Nov. 1, 2012, 10:21 AM

Longtime Vanderbilt faculty member S. Julian Gibbs, DDS, Ph.D., professor of Radiology and Radiological Sciences, Emeritus, died Oct. 25. He was 80.

S. Julian Gibbs, DDS, Ph.D.

A native of northwest Alabama, Dr. Gibbs studied sciences at the University of Alabama and received his DDS from Emory University in 1956. After serving in the U.S. Air Force and practicing dentistry in Vernon, Ala., near his family home, Dr. Gibbs developed an interest in the intersection of radiation biology and dentistry.

He received his Ph.D. from the University of Rochester, New York, in 1969 and joined the Vanderbilt faculty in 1970. Dr. Gibbs’ early research centered on the radiation dose to patients from medical and dental radiologic procedures and he was a pioneer in applying computational techniques to studies of radiation dose distribution to critical organs.

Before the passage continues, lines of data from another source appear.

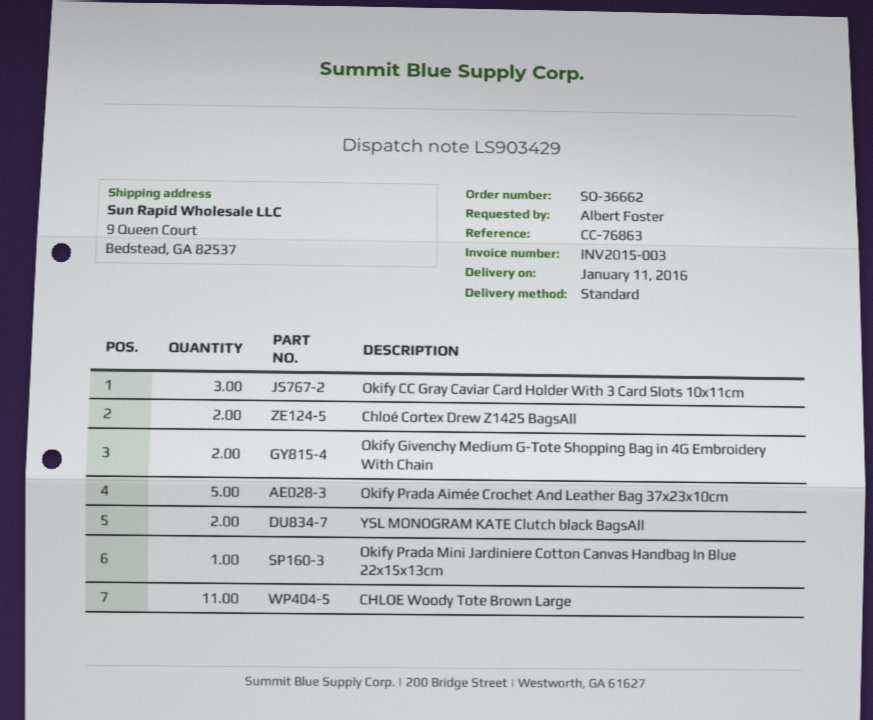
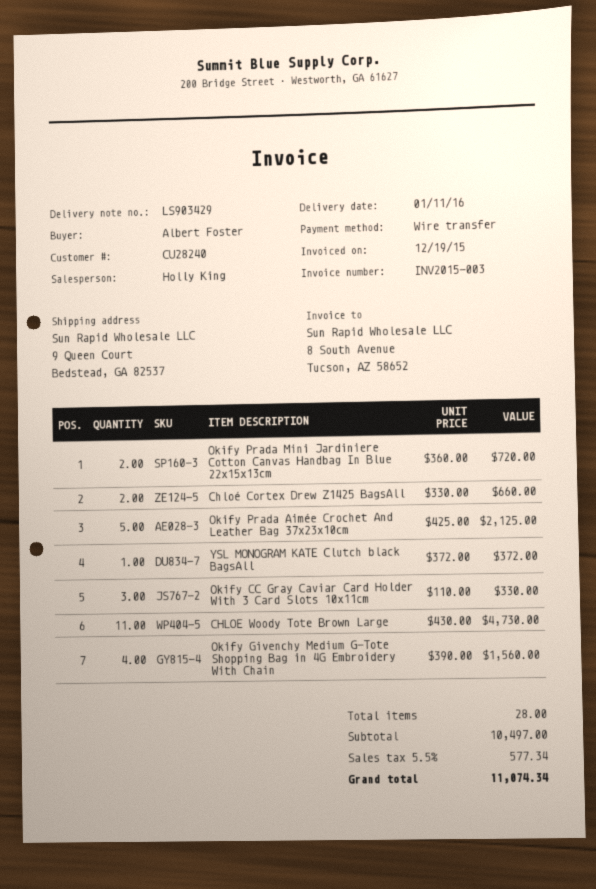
Okify Givenchy Medium G-Tote Shopping Bag in 4G Embroidery With Chain: 2 -> 4
YSL MONOGRAM KATE Clutch black BagsAll: 2 -> 1
Okify Prada Mini Jardiniere Cotton Canvas Handbag In Blue 22x15x13cm: 1 -> 2

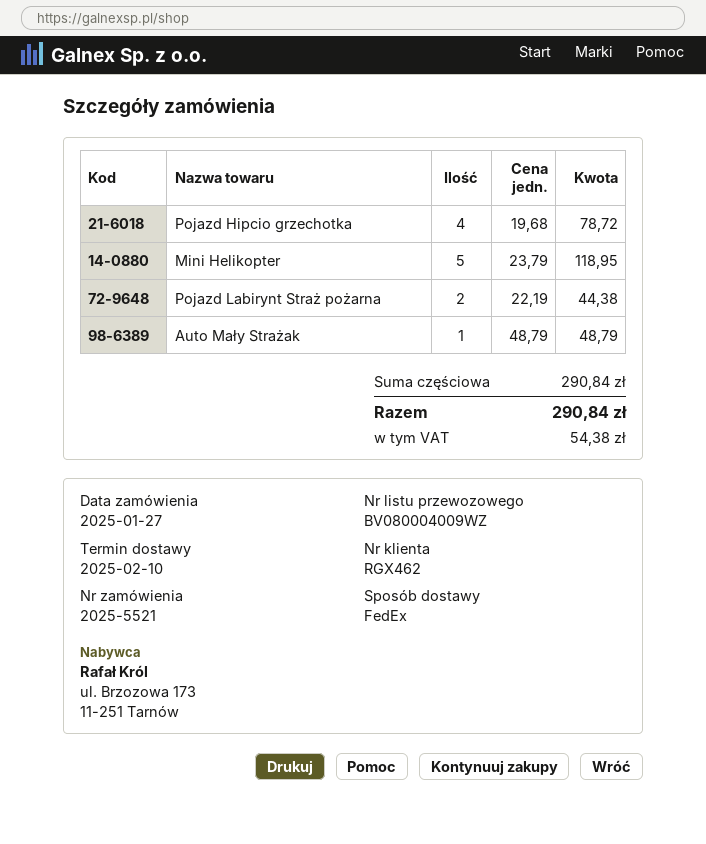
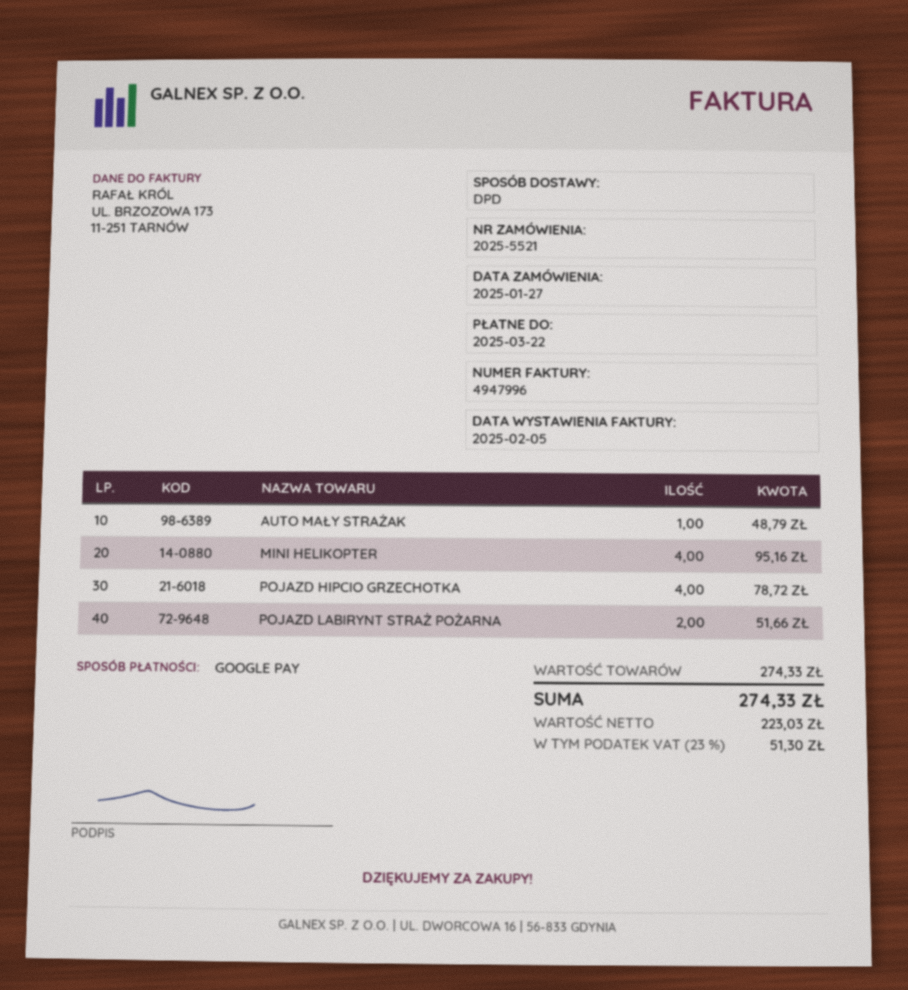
shipping method: FedEx -> DPD
Mini Helikopter: 5 for 118.95 -> 4 for 95.16
Pojazd Labirynt Straż pożarna: 2 for 44.38 -> 2 for 51.66
subtotal: 290.84 -> 274.33
tax: 54.38 -> 51.30
total: 290.84 -> 274.33

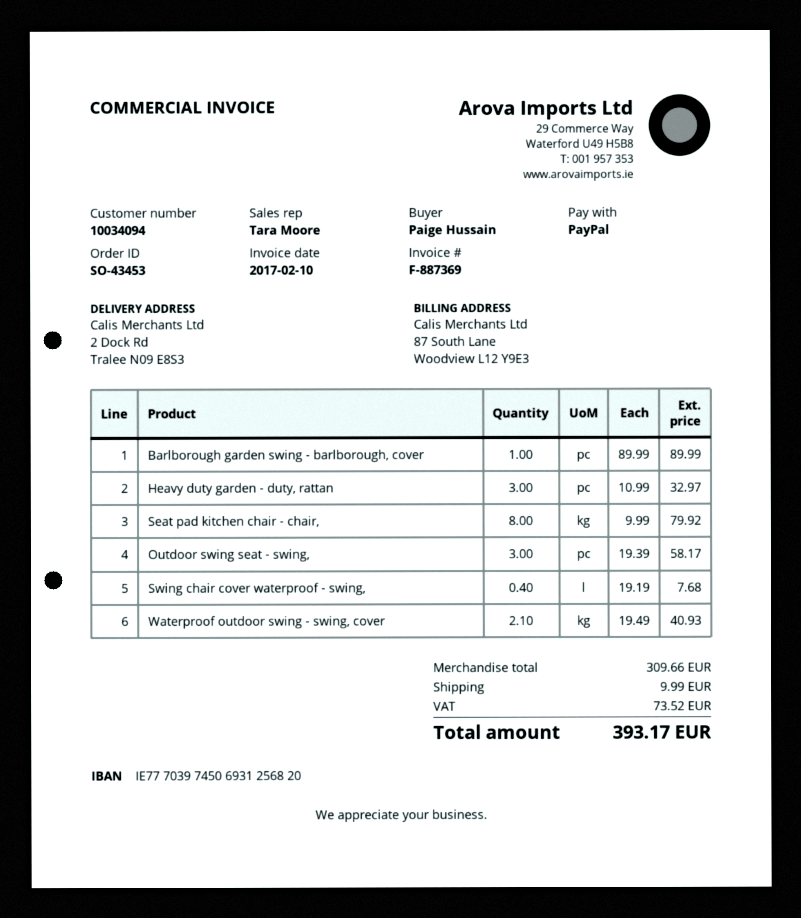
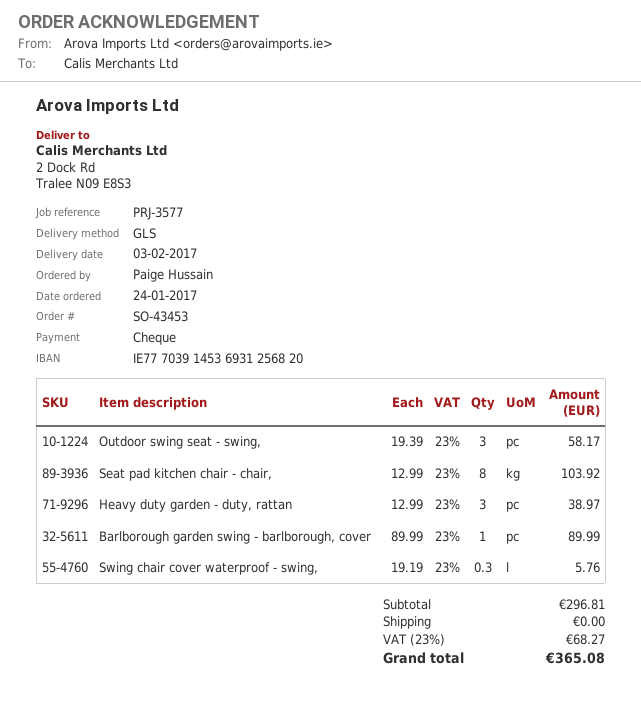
payment method: PayPal -> cheque
bank account: IE77703974506931256820 -> IE77703914536931256820
Heavy duty garden - duty, rattan: 3 x 10.99 = 32.97 -> 3 x 12.99 = 38.97
Seat pad kitchen chair - chair,: 8 x 9.99 = 79.92 -> 8 x 12.99 = 103.92
Swing chair cover waterproof - swing,: 0.4 x 19.19 = 7.68 -> 0.3 x 19.19 = 5.76
Waterproof outdoor swing - swing, cover: 2.1 x 19.49 = 40.93 -> none
subtotal: 309.66 -> 296.81
shipping: 9.99 -> 0.00
tax: 73.52 -> 68.27
total: 393.17 -> 365.08

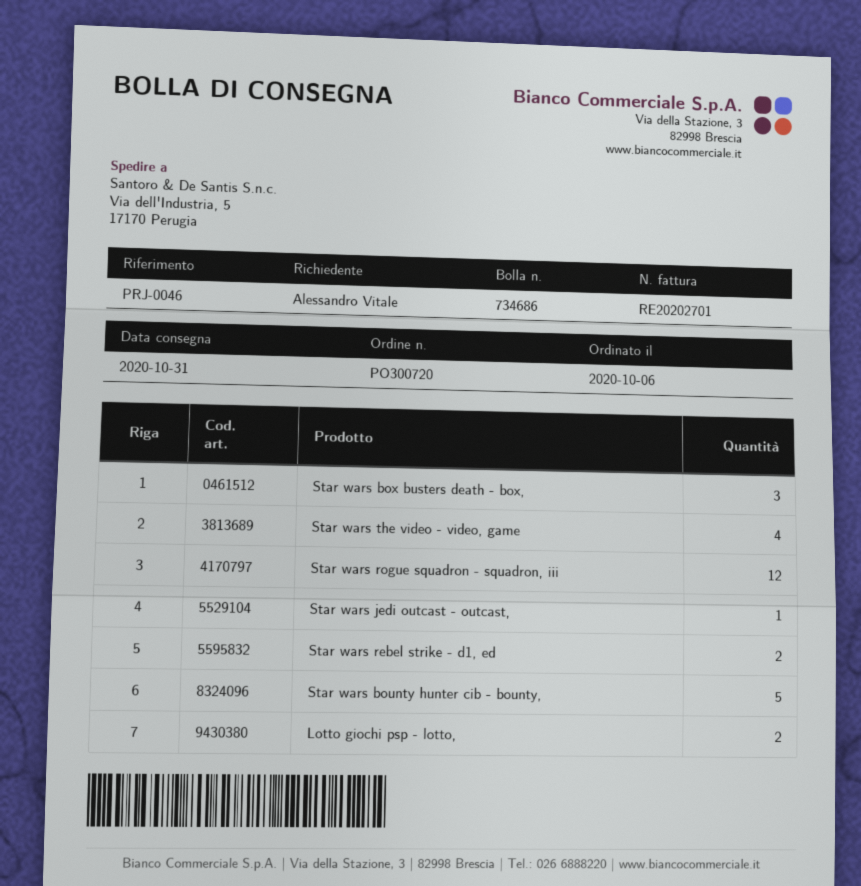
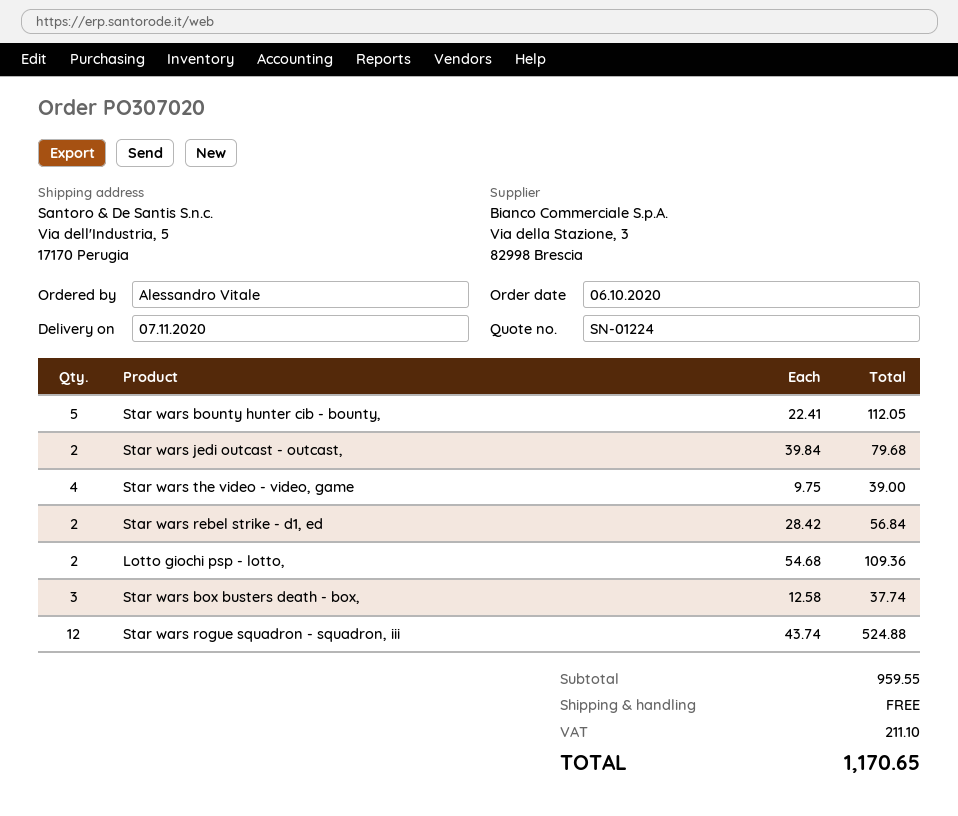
order number: PO300720 -> PO307020
delivery date: 2020-10-31 -> 2020-11-07
Star wars jedi outcast - outcast,: 1 -> 2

More recently, Dr. Gibbs focused on research involving magnetic resonance imaging of the temporomandibular joint and gradient-localization spectroscopy. He was a diplomate and former president of the American Board of Oral and Maxillofacial Radiology, a fellow and former president of the American Academy of Oral and Maxillofacial Radiology (AAOMR) and a member of the National Council on Radiation Protection and Measurments Committee.

During his career, Dr. Gibbs authored or co-authored more than 150 articles, chapters and presentations.

“Dr. Gibbs was a kind friend and wonderful colleague,” said Ronald Price, Ph.D., Godfrey Hounsfield Chair in Radiology and Radiological Sciences and a colleague of Gibbs for more than two decades. “He was an internationally recognized medical scientist having performed pioneering research in radiation biology as related to therapy and imaging.

“He was also a pioneer in the development of Magnetic Resonance Imaging techniques that are now in common use in dentistry. He will be greatly missed,” Price said.

Among his many interests, Dr. Gibbs was a passionate supporter of the Boy Scouts of America, and served as a coordinator of achievement and advancement at the local and national level. He was also especially fond of choral music and enjoyed participating in the Belle Meade United Methodist Church choir.

Dr. Gibbs is survived by his wife of 54 years, Emily, and his children Phillip (Toynia), Stephen, Julie (Kevin) Tahmoush and six grandchildren.

A memorial service for Dr. Gibbs will be held on Saturday, Nov. 3, at 10 a.m. at Brentwood United Methodist Church, 309 Franklin Road. Visitation will be held from 9-10 a.m. and from 11 a.m. to noon.